── MATERIAL FOR THIS EXERCISE ──
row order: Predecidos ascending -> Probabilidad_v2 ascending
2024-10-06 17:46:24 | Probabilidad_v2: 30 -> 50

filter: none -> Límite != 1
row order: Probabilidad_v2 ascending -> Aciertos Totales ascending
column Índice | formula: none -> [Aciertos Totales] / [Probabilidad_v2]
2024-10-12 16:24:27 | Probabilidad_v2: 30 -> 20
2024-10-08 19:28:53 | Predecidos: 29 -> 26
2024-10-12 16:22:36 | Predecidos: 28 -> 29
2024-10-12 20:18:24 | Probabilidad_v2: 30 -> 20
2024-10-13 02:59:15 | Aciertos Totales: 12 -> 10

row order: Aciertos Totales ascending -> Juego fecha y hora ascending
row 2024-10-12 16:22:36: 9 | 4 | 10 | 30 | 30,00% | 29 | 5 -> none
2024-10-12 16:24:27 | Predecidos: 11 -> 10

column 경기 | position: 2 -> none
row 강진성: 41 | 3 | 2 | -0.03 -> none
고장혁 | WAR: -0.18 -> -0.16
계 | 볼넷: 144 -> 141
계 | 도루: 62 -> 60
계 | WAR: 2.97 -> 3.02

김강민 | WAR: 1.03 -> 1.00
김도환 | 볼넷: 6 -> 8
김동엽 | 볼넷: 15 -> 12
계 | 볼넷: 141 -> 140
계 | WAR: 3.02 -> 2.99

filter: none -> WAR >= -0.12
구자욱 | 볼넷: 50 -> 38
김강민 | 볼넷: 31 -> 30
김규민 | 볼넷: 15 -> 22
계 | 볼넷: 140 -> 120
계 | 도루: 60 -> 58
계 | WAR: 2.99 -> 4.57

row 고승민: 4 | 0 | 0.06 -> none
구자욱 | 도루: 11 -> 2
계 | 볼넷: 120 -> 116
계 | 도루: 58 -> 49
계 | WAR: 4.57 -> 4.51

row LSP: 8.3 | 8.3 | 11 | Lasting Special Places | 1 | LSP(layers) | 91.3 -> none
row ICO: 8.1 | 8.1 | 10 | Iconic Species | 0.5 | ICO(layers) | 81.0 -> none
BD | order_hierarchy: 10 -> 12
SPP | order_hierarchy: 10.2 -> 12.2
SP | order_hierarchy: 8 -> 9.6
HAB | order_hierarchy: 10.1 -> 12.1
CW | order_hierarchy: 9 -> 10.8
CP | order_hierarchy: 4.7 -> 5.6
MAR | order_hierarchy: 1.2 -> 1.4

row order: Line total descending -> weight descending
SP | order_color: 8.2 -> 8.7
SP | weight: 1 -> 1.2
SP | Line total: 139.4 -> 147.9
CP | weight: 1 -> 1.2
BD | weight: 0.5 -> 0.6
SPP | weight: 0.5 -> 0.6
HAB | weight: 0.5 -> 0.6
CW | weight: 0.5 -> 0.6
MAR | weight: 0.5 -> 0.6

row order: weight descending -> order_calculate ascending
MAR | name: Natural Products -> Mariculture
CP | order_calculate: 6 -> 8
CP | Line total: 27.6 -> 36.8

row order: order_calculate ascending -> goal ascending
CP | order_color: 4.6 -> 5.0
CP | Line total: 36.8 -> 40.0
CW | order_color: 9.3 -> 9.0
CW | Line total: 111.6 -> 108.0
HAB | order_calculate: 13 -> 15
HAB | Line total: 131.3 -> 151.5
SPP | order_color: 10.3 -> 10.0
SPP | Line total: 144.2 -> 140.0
───
### THE TASK
Having read the records above, reproduce each one exactly.

### SOLUTION
row order: Predecidos ascending -> Probabilidad_v2 ascending
2024-10-06 17:46:24 | Probabilidad_v2: 30 -> 50

filter: none -> Límite != 1
row order: Probabilidad_v2 ascending -> Aciertos Totales ascending
column Índice | formula: none -> [Aciertos Totales] / [Probabilidad_v2]
2024-10-12 16:24:27 | Probabilidad_v2: 30 -> 20
2024-10-08 19:28:53 | Predecidos: 29 -> 26
2024-10-12 16:22:36 | Predecidos: 28 -> 29
2024-10-12 20:18:24 | Probabilidad_v2: 30 -> 20
2024-10-13 02:59:15 | Aciertos Totales: 12 -> 10

row order: Aciertos Totales ascending -> Juego fecha y hora ascending
row 2024-10-12 16:22:36: 9 | 4 | 10 | 30 | 30,00% | 29 | 5 -> none
2024-10-12 16:24:27 | Predecidos: 11 -> 10

column 경기 | position: 2 -> none
row 강진성: 41 | 3 | 2 | -0.03 -> none
고장혁 | WAR: -0.18 -> -0.16
계 | 볼넷: 144 -> 141
계 | 도루: 62 -> 60
계 | WAR: 2.97 -> 3.02

김강민 | WAR: 1.03 -> 1.00
김도환 | 볼넷: 6 -> 8
김동엽 | 볼넷: 15 -> 12
계 | 볼넷: 141 -> 140
계 | WAR: 3.02 -> 2.99

filter: none -> WAR >= -0.12
구자욱 | 볼넷: 50 -> 38
김강민 | 볼넷: 31 -> 30
김규민 | 볼넷: 15 -> 22
계 | 볼넷: 140 -> 120
계 | 도루: 60 -> 58
계 | WAR: 2.99 -> 4.57

row 고승민: 4 | 0 | 0.06 -> none
구자욱 | 도루: 11 -> 2
계 | 볼넷: 120 -> 116
계 | 도루: 58 -> 49
계 | WAR: 4.57 -> 4.51

row LSP: 8.3 | 8.3 | 11 | Lasting Special Places | 1 | LSP(layers) | 91.3 -> none
row ICO: 8.1 | 8.1 | 10 | Iconic Species | 0.5 | ICO(layers) | 81.0 -> none
BD | order_hierarchy: 10 -> 12
SPP | order_hierarchy: 10.2 -> 12.2
SP | order_hierarchy: 8 -> 9.6
HAB | order_hierarchy: 10.1 -> 12.1
CW | order_hierarchy: 9 -> 10.8
CP | order_hierarchy: 4.7 -> 5.6
MAR | order_hierarchy: 1.2 -> 1.4

row order: Line total descending -> weight descending
SP | order_color: 8.2 -> 8.7
SP | weight: 1 -> 1.2
SP | Line total: 139.4 -> 147.9
CP | weight: 1 -> 1.2
BD | weight: 0.5 -> 0.6
SPP | weight: 0.5 -> 0.6
HAB | weight: 0.5 -> 0.6
CW | weight: 0.5 -> 0.6
MAR | weight: 0.5 -> 0.6

row order: weight descending -> order_calculate ascending
MAR | name: Natural Products -> Mariculture
CP | order_calculate: 6 -> 8
CP | Line total: 27.6 -> 36.8

row order: order_calculate ascending -> goal ascending
CP | order_color: 4.6 -> 5.0
CP | Line total: 36.8 -> 40.0
CW | order_color: 9.3 -> 9.0
CW | Line total: 111.6 -> 108.0
HAB | order_calculate: 13 -> 15
HAB | Line total: 131.3 -> 151.5
SPP | order_color: 10.3 -> 10.0
SPP | Line total: 144.2 -> 140.0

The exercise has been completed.